Foto meramente ilustrativa: Carro alegórico em desfile durante o aniversário de Paracatu, em outubro de 1972, possivelmente.

Por: Carlos Lima (*Arquivista)

No bicentenário espólio do Sr. Luiz José de Carvalho, datado de 1815, destacam-se entre os bens por ele deixados, uma Fazenda denominada Santa Quitéria e 9 escravos, estes últimos igualmente dados a inventário na Vila de Paracatu do Príncipe e que suscitam o interesse da pesquisa histórica, especialmente, por ocuparem destaque enquanto mercadoria humana, amplamente negociável e capaz de revelar a ganância ao redor de uma herança.

Na tabela 1, logo abaixo, são descritos os 9 escravos deixados pelo inventariado, com características pertinentes à origem, idade, profissão, condição de saúde, preço e data da avaliação. Notória é a depreciação de alguns escravos, especialmente à medida em que sua idade avançasse bem como em decorrência da constatação de alguma anomalia, a exemplo do escravo Antonio, com 78 anos de idade e cego de 1 olho, cuja avaliação precificava-o em 12 mil réis naquele ano de 1821.

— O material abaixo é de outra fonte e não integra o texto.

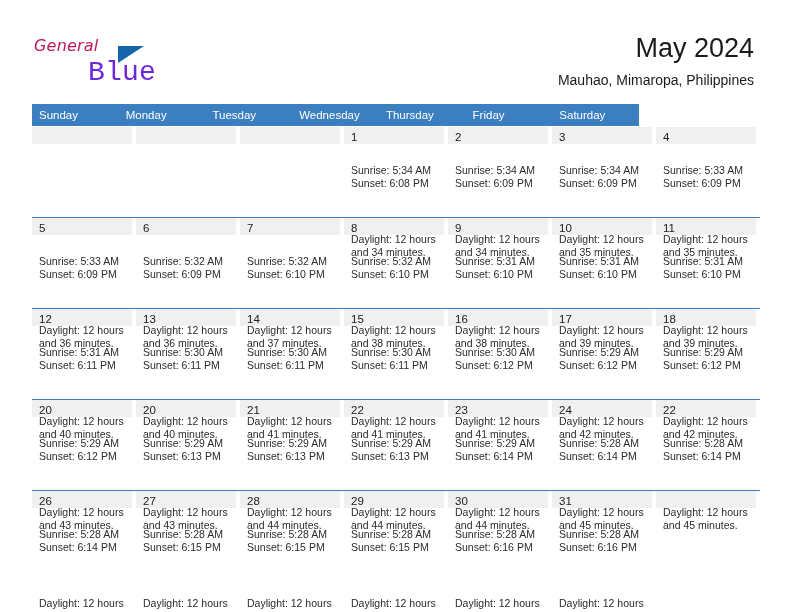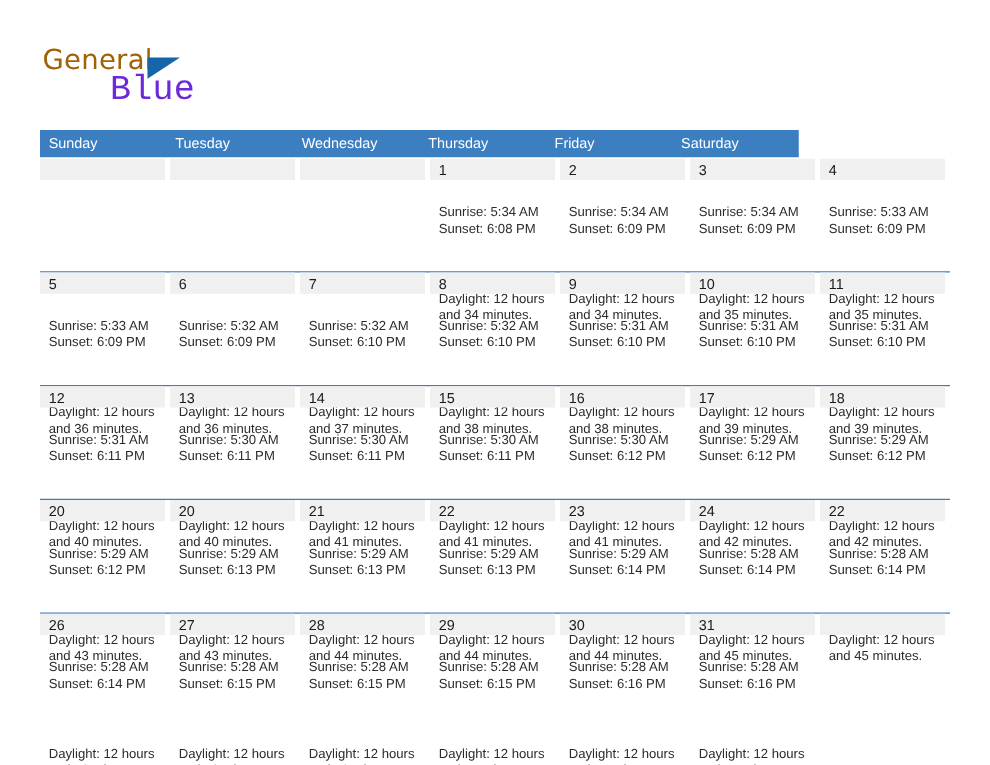--- a/index.html
+++ b/index.html
@@ -40,10 +40,11 @@
     position: absolute;
     left: 0;
     top: 0;
-    font-size: 22px;
+    font-size: 16px;
     letter-spacing: 0.2px;
-    color: #a16207;
+    color: #be185d;
     font-family: "DejaVu Sans", sans-serif;
+    font-style: italic;
   }
   .logo-blue {
     position: absolute;

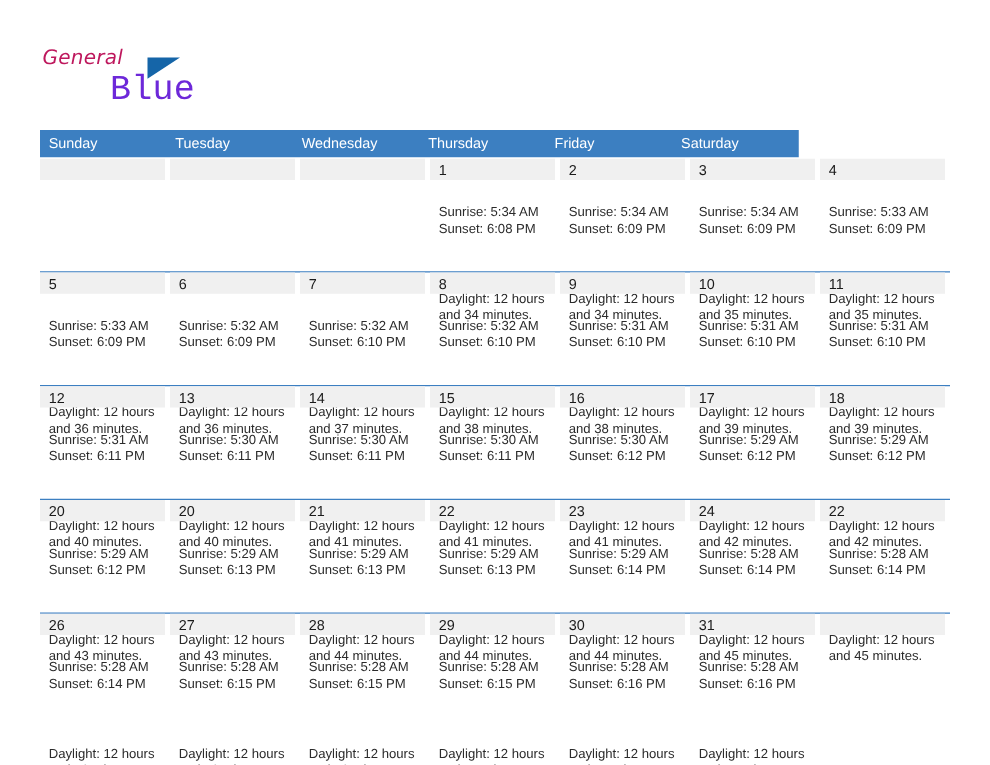--- a/index.html
+++ b/index.html
@@ -170,6 +170,10 @@
       <span class="logo-blue">Blue</span>
     </div>
 
+    <div class="title-block">
+      <div class="cal-title">May 2024</div>
+      <div class="cal-subtitle">Mauhao, Mimaropa, Philippines</div>
+    </div>
 
   </div>
 

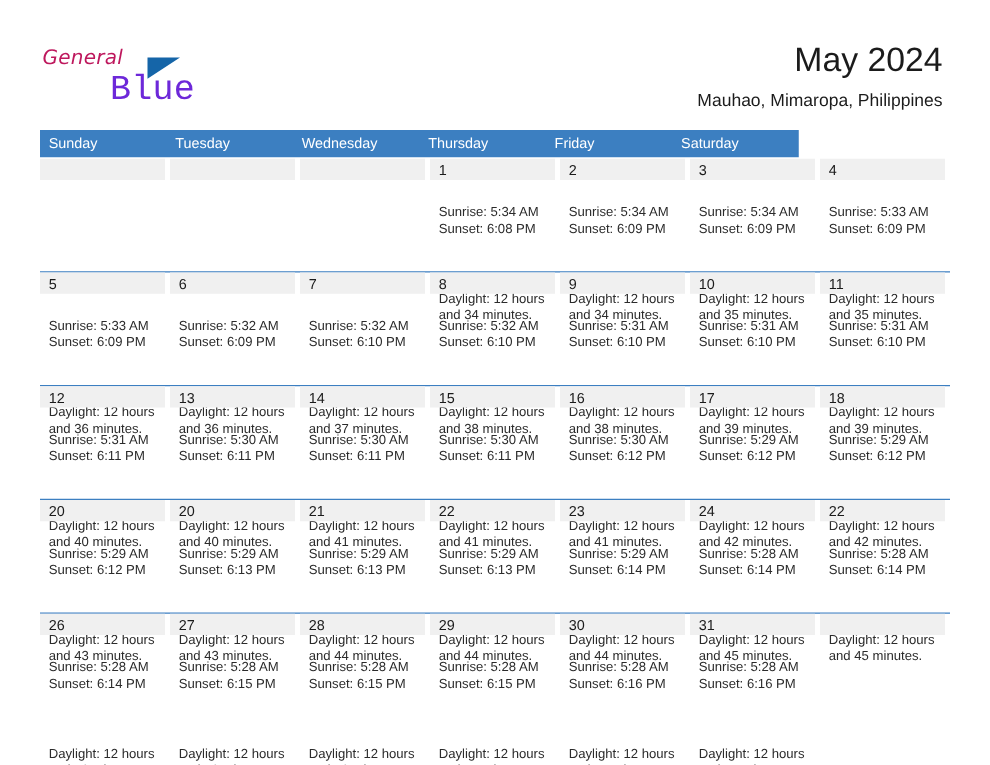--- a/index.html
+++ b/index.html
@@ -180,6 +180,7 @@
   <div class="calendar">
     <div class="weekday-row" id="weekday-row">
         <div class="weekday">Sunday</div>
+        <div class="weekday">Monday</div>
         <div class="weekday">Tuesday</div>
         <div class="weekday">Wednesday</div>
         <div class="weekday">Thursday</div>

Com o propósito de saudar dívida de mais de 67 mil réis junto ao credor Tenente Coronel Antônio da Costa Pinto, a viúva do inventariado, Sra. Archangela Maria de Moura, resolvera levar à arrematação em praça pública um de seus escravos de nome Gregório, conforme consta da folha 16 do conservado manuscrito. Fora aquele escravo arrematado pela quantia de 72.150 réis em 14 de dezembro de 1816, como registra-se à folha 19.  

Na folha 81 do inventário,também fora arrematado em praça pública o carreiro Eugênio, o qual fora ilegalmente vendido pelo herdeiro Manoel Rodrigues de Moura, e como tal, “se achava na dita praça o referido escravo, e logo pelo dito Ministro foi determinado ao dito Porteiro que methesse em público pregão de venda, e arrematação o mencionado escravo” pelo qual fora dado o lance de 150 réis sobre a avaliação (R$ 160 mil réis) pelo Sr. Mário Joaquim de Moura, como se registra à folha 81 verso, quantia levantada com o fim de ser dividida entre os herdeiros e suprir as necessidades dos menores órfãos (folha 79).

Folha 79: Pareceres do Curador e do Juiz de Órfãos sobre a hasta pública e arrematação do escravo Eugênio

Comunicara o herdeiro de nome Antônio Caetano à autoridade judiciária que uma escrava chamada Maria de nação Angola não houvera sido dado a inventário e que “nem consta que tenha pago o seu quartamento” (folha 41), ou seja, sua alforria ao seu falecido senhor. A respeito disso, declara a sua senhora, Archangela Maria de Moura, à folha 43 que a “escrava pelo zelo, amor, e caridade com que servio a vontade [do] meu marido em huma prolongada enfermidade de chaga com razão que faleceo estando elle nos dias próximos a sua morte me determinou com essa recomendação que beneficiasse a dita escrava dando-lhe liberdade”, sem, contudo, poder isentá-la de constar entre os bens do referido arrolamento.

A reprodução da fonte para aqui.